BRIEF
Check each line of the records below and collect those holding "alias".

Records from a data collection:
+-------+

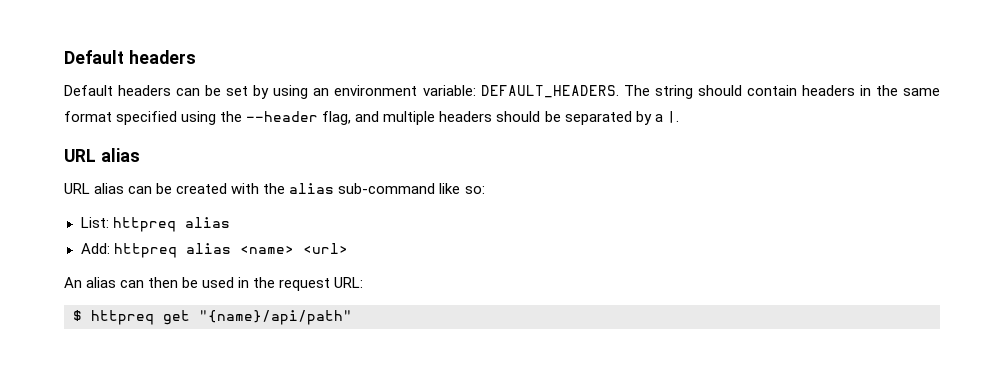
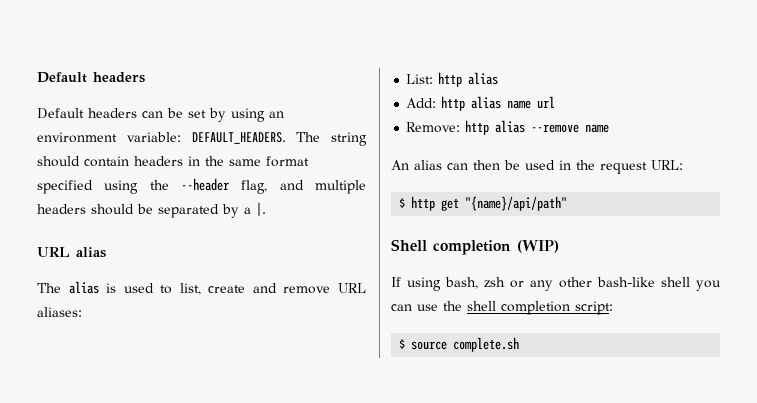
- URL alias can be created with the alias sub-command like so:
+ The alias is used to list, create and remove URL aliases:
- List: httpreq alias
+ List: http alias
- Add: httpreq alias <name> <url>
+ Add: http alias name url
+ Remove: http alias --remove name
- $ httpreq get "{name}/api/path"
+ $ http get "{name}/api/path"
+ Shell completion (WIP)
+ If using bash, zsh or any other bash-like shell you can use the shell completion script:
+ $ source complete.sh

+-------+

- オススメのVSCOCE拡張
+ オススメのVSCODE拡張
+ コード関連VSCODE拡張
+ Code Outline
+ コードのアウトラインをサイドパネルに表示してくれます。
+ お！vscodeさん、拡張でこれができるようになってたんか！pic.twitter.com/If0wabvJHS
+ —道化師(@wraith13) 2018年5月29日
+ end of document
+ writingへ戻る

+-------+

THE COMPLETED TASK
- URL alias can be created with the alias sub-command like so:
+ The alias is used to list, create and remove URL aliases:
- List: httpreq alias
+ List: http alias
- Add: httpreq alias <name> <url>
+ Add: http alias name url
+ Remove: http alias --remove name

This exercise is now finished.